私が起こした事故は軽自動車同士の正面衝突です。2月の寒いある日、夕方からは雨が降り出し仕事を終えて帰路についたのはすっかり日もくれた20:00ぐらいでした。交通量の多い地方の国道で、私は上下2車線の4車線道路の区間を通過していました。

 

雨で視界も悪く、街灯のない区間であったため、サイドウィンドウ越しの風景も水滴で視界不良でした。疲れもあって注意力もいくらか散漫になっていました。私はいつの間にか工事中の区間に差し掛かっており、工事区間に気づかなかったことこそ事故の原因だったようです。

 

その工事とは、道路の幅員を広げるため上り2車線を通行止めにし、下り2車線で上下対面通行をするというものでした。

 

私は下り線の左車線を通行していました。前後に車がいたため何台か連なった車列で、スピードも時速60km程度そこまで猛スピードではありませんでした。サイドウィンドウをみると真っ暗な闇。いつもは中央分離帯を挟んで向こうの上り線に対向車が何台もいるのが当たり前の風景ですが、雨天と疲れがその違和感を鈍らせてしまったようです。

私は先を急ぐ必要など無いにも関わらず、何の気なしに「数台追い越そう」と考えてしまったのです。そう、工事区間で対面通行となっていることに気づかないまま。

右ウインカーを3回程度点滅させ、すぅっと右へ移動した瞬間でした。200メートルほど先の正面にヘッドライトが見え、一瞬時間が止まりました。猫が光を見て立ちすくむように、身体がこわばり、咄嗟にブレーキを踏むことしかできませんでした。

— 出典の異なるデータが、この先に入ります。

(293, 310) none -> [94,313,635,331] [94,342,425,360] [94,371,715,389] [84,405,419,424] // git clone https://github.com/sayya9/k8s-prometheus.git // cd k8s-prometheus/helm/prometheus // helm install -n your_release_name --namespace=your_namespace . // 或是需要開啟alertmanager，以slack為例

急ブレーキによりタイヤはロック。徐々に接近するヘッドライト。衝突の瞬間エアバッグで視界が真っ白になり、火薬に似た匂いが車中に充満していました。衝突から数秒間は意識が飛んでいたようです。左の胸がやけに痛いことと、火薬の匂いに危険を感じてはうように車外へ出ました。

胸が苦しく呼吸が困難な状態で、後続車両の方が救急車を呼んでくださったようです。双方とも車両は運行不能で、幸い打撲程度の軽症と見られたため、事故相手とのやり取りは救急車で搬送された病院で、診察が終わった後に行いました。

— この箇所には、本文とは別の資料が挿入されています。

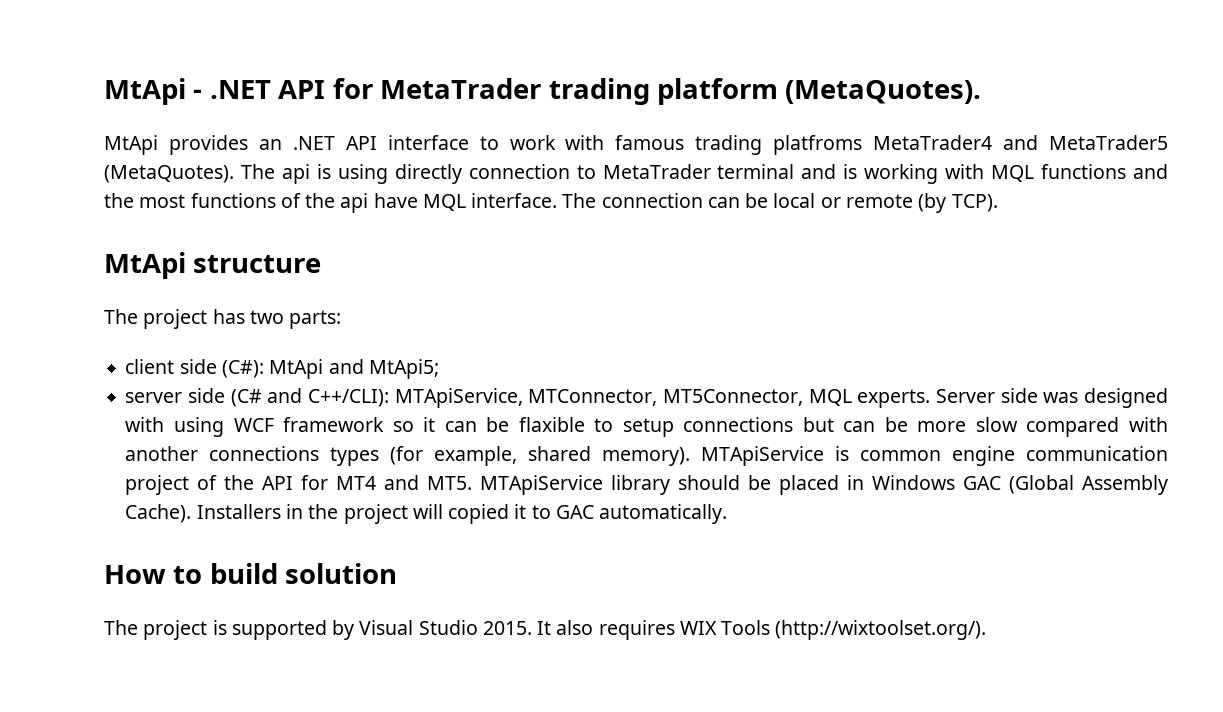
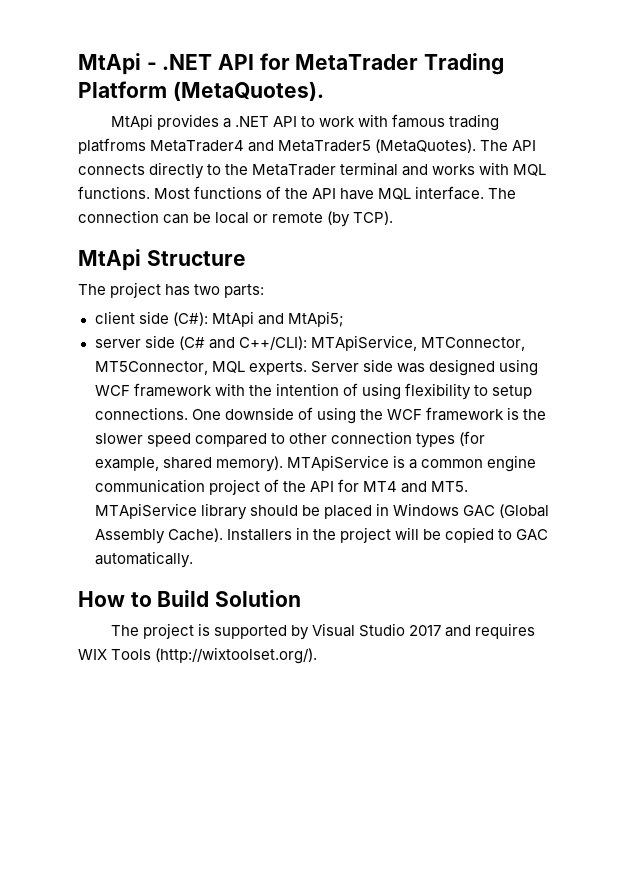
[548,78,778,105] trading platform -> [424,53,505,75] [78,81,167,98] Trading Platform
[258,135,469,150] an .NET API interface -> [222,116,297,128] a .NET API
[281,164,1168,184] [104,193,186,208] api is using directly connection to MetaTrader terminal and is working with MQL functions and the most -> [512,140,537,151] [78,162,547,179] [78,186,191,199] API connects directly to the MetaTrader terminal and works with MQL functions. Most
[340,193,369,213] api -> [312,188,337,199] API
[193,255,322,273] structure -> [146,250,246,266] Structure
[125,417,165,432] with -> (495, 367) none
[392,417,1168,437] [125,446,320,461] so it can be flaxible to setup connections but can be more slow compared with another connections -> [214,383,532,400] [94,407,546,424] [94,431,412,447] with the intention of using flexibility to setup connections. One downside of using the WCF framework is the slower speed compared to other connection
(850, 453) none -> [408,459,417,469] a
[448,504,527,524] copied it -> [422,527,494,543] be copied
[209,563,398,584] build solution -> [157,590,302,607] Build Solution
[482,620,594,635] 2015. It also -> [409,625,472,637] 2017 and

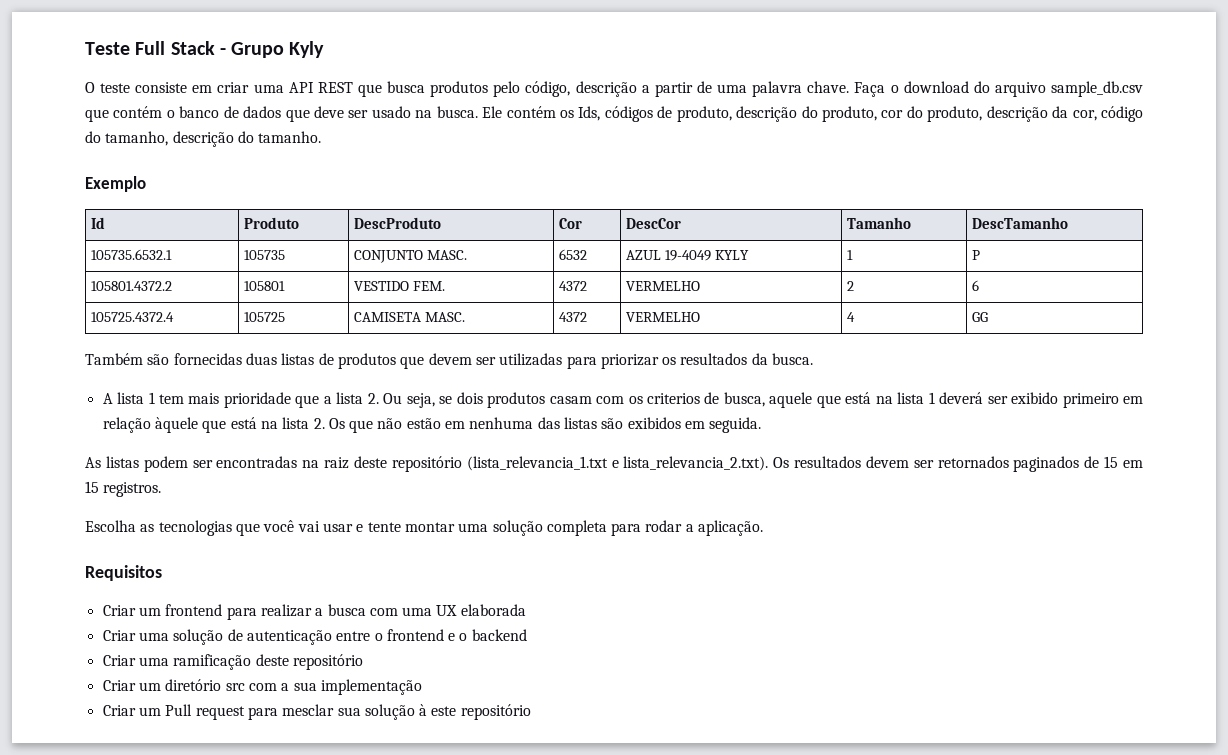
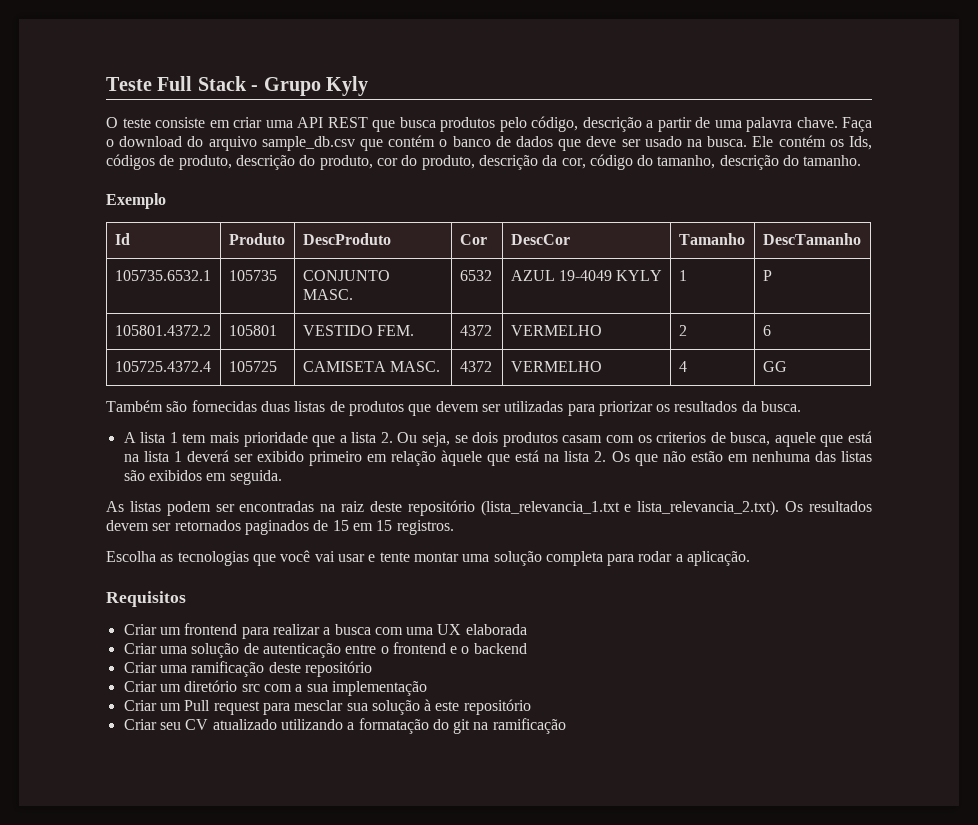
(531, 712) none -> [123,718,566,734] // Criar seu CV atualizado utilizando a formatação do git na ramificação

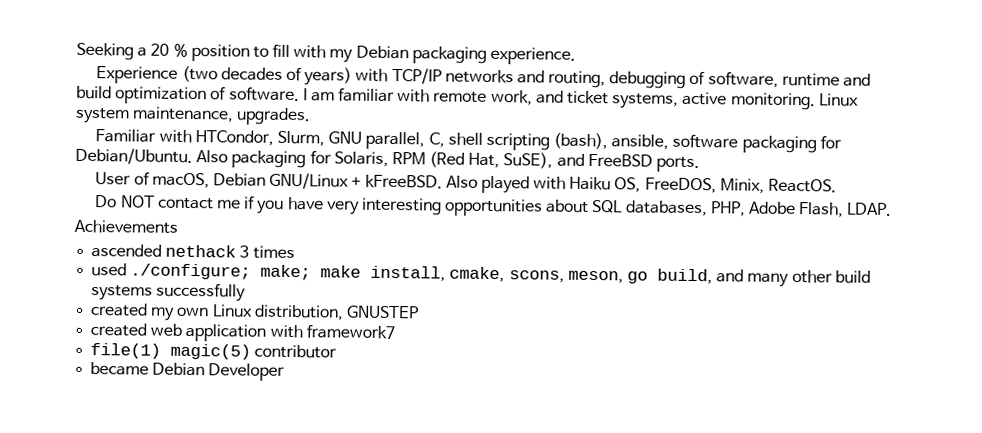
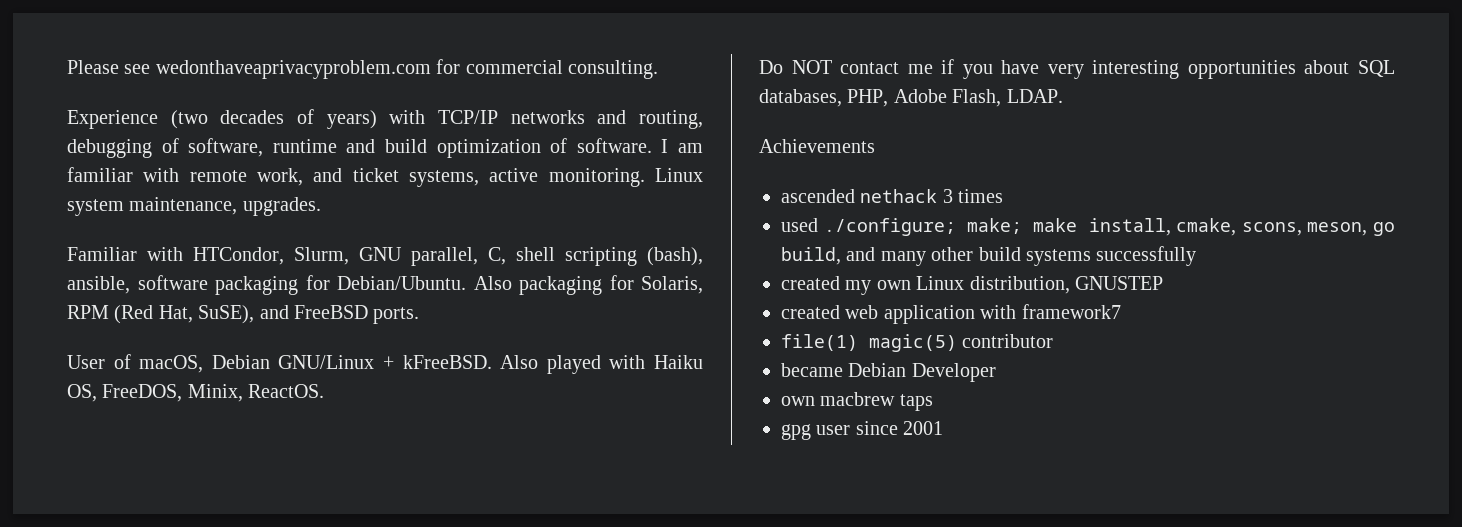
[76,42,577,65] Seeking a 20 % position to fill with my Debian packaging experience. -> [67,59,658,79] Please see wedonthaveaprivacyproblem.com for commercial consulting.
(286, 372) none -> [781,392,933,411] [781,421,944,440] // own macbrew taps // gpg user since 2001

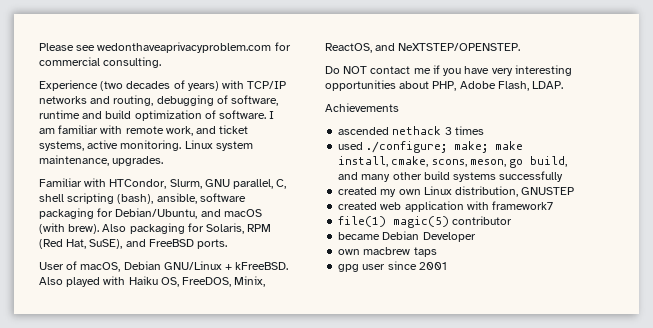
[337,276,466,290] Debian/Ubuntu. -> [115,208,262,219] [39,223,100,234] Debian/Ubuntu, and macOS (with brew).
[248,384,325,398] ReactOS. -> [325,43,521,53] ReactOS, and NeXTSTEP/OPENSTEP.
[1358,60,1395,77] [759,89,842,107] SQL databases, -> (430, 85) none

そこでのやり取りでは、双方の命に別状がなかったことにひとまず安心し、その後はすべて保険会社に一任するということの確認を行いました。ここではじめて双方の免許証を確認し、自分が任意加入している保険会社に電話をしました。

保険会社との電話でそれまでの経緯の説明をし、以降は相手方との直接の連絡は控え、保険会社に任せるようにとのことでした。

その間、警察による事故見聞と処分報告などを受けました。危険運転行為による人身事故で、3ヶ月以上の治療を要するということで13点減点だったと思います。

後日うすうすは私も判っていましたが、保険会社からの連絡で、過失割合は10対0でこちらの過失。相手の車両は廃車になったと聞かされました。相手方の損害額について、保険会社から聞いたか聞いていないか定かではありませんが、保険範囲での車両代とかなり長引いた通院費により、半年以上が経過して決着したようです。

私の損害は廃車となった軽自動車の車両保険で100万円程度、通院の必要はなかったためその他の支払額はありませんでした。

 

事故のあと当然ですが免許の等級もぐっと下がり、保険料も高くなってしまいました。しかし、対人対物無制限の条件だけは恐ろしくて外すことができません。

相手も軽自動車であったことが幸いして、大きな怪我もなく人命を保つことができましたが、あの通勤車両の多い時間帯の国道では軽自動車は4台に1台もいなかったはずです。そう考えると、本当に大惨事は紙一重のところで起こることが身にしみて判りました。